Was Mr Osborne's latest Budget simply putting off the inevitable?

Chancellor of the Exchequer George Osborne and his treasury team presenting the BudgetPA

The day following Chancellor George Osborne's 2013 Budget speech, Steve Hawkes, Business Editor of the Sun newspaper, ended his brief analysis on the Budget with these words:

"But yesterday, he (Mr Osborne) confirmed our debts will be far higher for far longer.

"Yet any meaningful reform of the public sector still remains a pipe dream.

"And in spending yet another Budget Day treading water, Mr Osborne is showing that to the Government, votes matter more than the serious economic restructuring we need."

Despite this barb and a front page which pretended to be censorious of the Chancellor's efforts, I couldn't help but get the impression that the newspaper broadly approved the "give-aways" that fell from 11 Downing Street's table whilst highlighting the awkward fact that the country's economy is nowhere near where it was expected to be when the Coalition came to power in 2010 and that there is still an enormous mountain to climb.

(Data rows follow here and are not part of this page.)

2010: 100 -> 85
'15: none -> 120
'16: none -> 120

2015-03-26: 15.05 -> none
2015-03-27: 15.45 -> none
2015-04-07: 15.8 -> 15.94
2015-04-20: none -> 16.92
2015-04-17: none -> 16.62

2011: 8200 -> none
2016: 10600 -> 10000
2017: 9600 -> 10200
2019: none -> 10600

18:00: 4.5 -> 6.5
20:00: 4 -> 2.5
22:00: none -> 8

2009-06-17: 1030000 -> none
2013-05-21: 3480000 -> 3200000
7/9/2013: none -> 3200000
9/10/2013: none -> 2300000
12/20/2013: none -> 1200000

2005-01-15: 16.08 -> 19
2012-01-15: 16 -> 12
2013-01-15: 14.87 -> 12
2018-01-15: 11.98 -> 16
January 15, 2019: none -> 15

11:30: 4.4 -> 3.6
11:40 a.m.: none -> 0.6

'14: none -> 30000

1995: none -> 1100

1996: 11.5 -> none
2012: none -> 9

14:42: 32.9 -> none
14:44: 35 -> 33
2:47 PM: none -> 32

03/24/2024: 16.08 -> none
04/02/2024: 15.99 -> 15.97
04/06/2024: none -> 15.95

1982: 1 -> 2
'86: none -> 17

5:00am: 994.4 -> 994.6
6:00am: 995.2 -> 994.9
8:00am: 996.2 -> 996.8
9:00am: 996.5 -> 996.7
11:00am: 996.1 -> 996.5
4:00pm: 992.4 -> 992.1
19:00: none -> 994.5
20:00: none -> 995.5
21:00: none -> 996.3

Saving the Chancellor's blushes for cosmetically reducing the year on year Deficit by a paltry £100 million, was the fact that the media noted that the Opposition, though critical, had failed to produce any viable alternative and were left emphasising things like the "tax give-away" to millionaires, this being from a previous Budget statement. (The number of people who actually earn £1 million or more in the UK is about 6,400).

Many might think that I would be better to quote the Business Editor of the Financial Times but the simple fact is, not too many people read that fine broadsheet and Mr Hawkes's points are valid and cannot be ignored.

Taking the public sector issue first, "reform" invariably means job losses and they have been significant with over 270,000 lost in 2011 alone and compulsory redundancies since then in the likes of the Armed Forces - "Our Boys" in Sun parlance. Changing the country's employment structure is happening but this is likely to take several years more and if achieved too suddenly would cause unnecessary hardship in areas where the public sector makes up over 30 per cent of the workforce.

Likewise the "serious economic restructuring" though necessary, with the likes of manufacturing down to some 11 per cent of our economy, is no short-term fix but there is undoubtedly a real worry for the Chancellor with the deficit at £120 billion last year and remaining the same this - less that £100 million, and according to the Office of Budget Responsibility, likely to remain at the same level next year too. That might well put pressure on the Pound and downgrade our international credit rating.

With hindsight, it is easy to suggest that when the Coalition came to power that they should have thrown their hands in the air on seeing the books and gone back on their manifesto pledges. The National Debt which had fallen to £386 billion at the end of 2001 was being criticised by many Labour supporters as the Government not fulfilling promises on increased spending on Health, Education and Welfare. Gordon Brown obliged, increasing spending in these areas but without raising Government revenues (taxes) or decreasing spending in other departments.

At the end of 2007 the National Debt had risen to £619 billion, a year later to £750 billion and by the time of the 2010 Election was increasing by £3.13 billion a week. Currently it's £1.15 trillion and although the annual Deficit has been reduced by over a quarter, it was the "easy" quarter that was reduced and Mr Hawkes is not the only one to imply that the Government does not have the bottle to attack Britain's huge £190 billion Welfare Budget with all these nice things like Child Care Allowance.

Considering the Chancellor is in something of a bind, it is generally conceded that he produced as fair a Budget as possible with increases in the amount one can earn before paying tax increasing to £10,000, "Help-to-Buy" measures for the housing sector and rescinding the increase in fuel duty. There will also be help with childcare costs and that penny reduction in the duty on beer. Given Mr Osborne's constraints, could he have done more?

Without increasing borrowing, I would have forgiven him for making such things as free bus passes, no or reduced prescription charges, TV licenses, Winter Fuel Payments and the likes means tested. True it would mean going back on an Election promise and yes, withdrawing these benefits from those like myself who are not in need of such, would only save a couple of billions.

Small beer but better to go to the genuinely disadvantaged.